Mike Ferner and Phil Althouse address the gathering
While coalition building always sounds great in the abstract, when it comes
down to actually doing it, it runs into the practical difficulty of finding a
common ground and deciding where to compromise and where no compromise is
possible. Ferner thought that organizing around the larger vision of
real democracy was the way to go. Other folks were skeptical. It can
be difficult to find anything approaching an ideological common ground even in
a small group like
NWTRCC
with an inherently common, specialized and political interest.
In members of
NWTRCC
there’s often a tension between avowed nonviolent principles and promotion of
progressive projects (like universal health care and publicly-financed
elections for instance) that fundamentally rely on a coercive, violent state
to carry them out.
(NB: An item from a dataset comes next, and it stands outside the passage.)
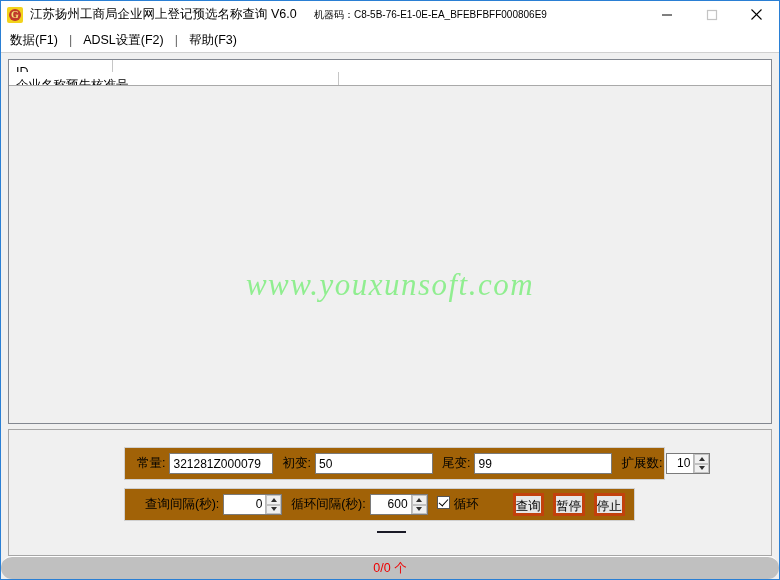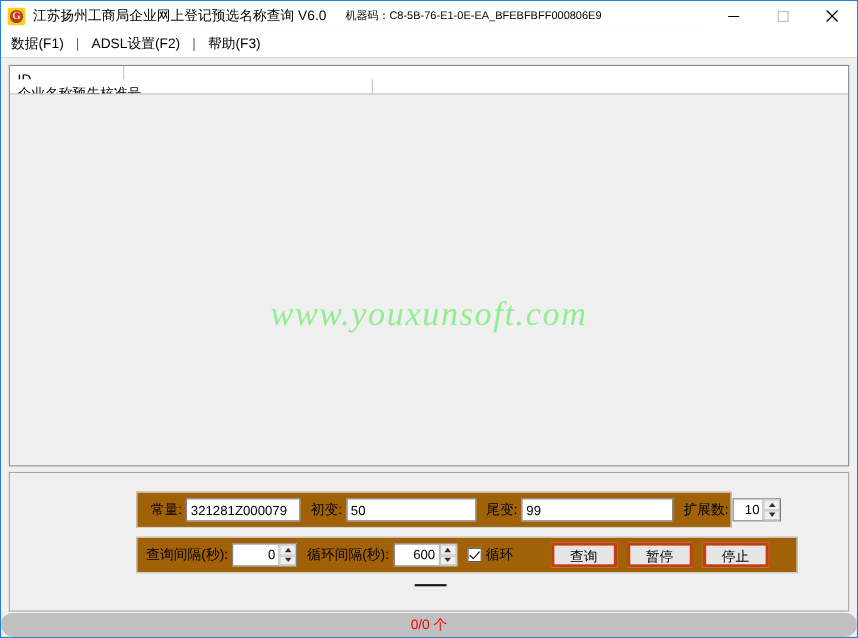"查询间隔(秒):" .gb-row2 { padding-left: 8px -> 20px; width: 601px -> 511px }
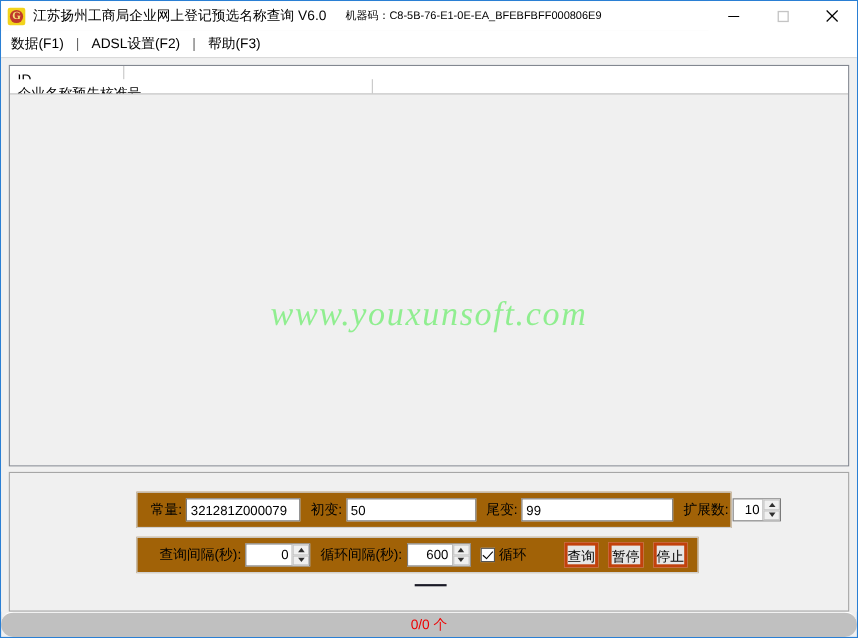"循环" .chk-wrap { align-items: center -> flex-start }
The avowedly nonviolent progressives either don’t see the
violent ramifications inherent in such projects or I have failed to understand
the ingenious way they have squared this circle. I usually avoid the
temptation to press the point, but sometimes give in.
Anyway, after this we split up into two groups: a War Tax Resistance 101
discussion group that I moderated, and a larger group that discussed issues of
interest to more experienced resisters. There were other groups that met over
the course of the afternoon as well, but by then I found it hard to be in even
one place at once.
In the evening we heard more in-depth stories of the tax resistance from our hosts, Maria Smith and Charlie Hurst, and from Juanita Nelson and Erica Weiland.
Juanita Nelson told the story of her arrest-in-a-Sears-bathrobe that she also tells in A Matter of Freedom.
Erica described her transformation from a young Dean Democrat to a tax resisting anarchist (a salvation narrative in which, to my delight, The Picket Line plays a role).
Juanita Nelson tells her story
Here are a couple of encouraging signs that the American anti-war movement
might be coming back to life:
A large coalition of anti-war groups are coordinating “a powerful and sustained nonviolent resistance” campaign beginning in in Washington, D.C..
Under this umbrella you’ll find groups like ANSWER, CodePink, National Campaign for Nonviolent Resistance, Progressive Democrats of America, Veterans for Peace, and World Can’t Wait, and participants like Ann Wright, Bill Moyer, Chris Hedges, Cornel West, Cynthia McKinney, Dave Rovics, Derrick Jensen, Jodie Evans, Kevin Zeese, Medea Benjamin, Mike Ferner, Michael Lerner, and Ted Rall.
Meanwhile, the Come Home, America coalition is trying to make anti-war isolationism respectable again by coalescing a set of anti-war groups from across the American political spectrum around a call to bring American troops home from unsavory foreign wars.
“Signers include advisers to Presidents Richard Nixon, Ronald Reagan, George W. Bush, and Bill Clinton; former presidential candidates of the Libertarian, Socialist, and Green parties, as well as an independent, Ralph Nader; representatives of think tanks such as the Institute for Policy Studies, the Independent Institute, the Future of Freedom Foundation, the Hoover Institution, the Ludwig von Mises Institute, and Just Foreign Policy have signed on.
And editors from a wide range of publications, including The American Conservative, Antiwar.com, Black Agenda Report, Black Commentator, FireDogLake.com, Liberty for All, Liberty for America, OpEdNews.com, The Progressive, Progressive Review, Raw Story, and Reason have all signed on.”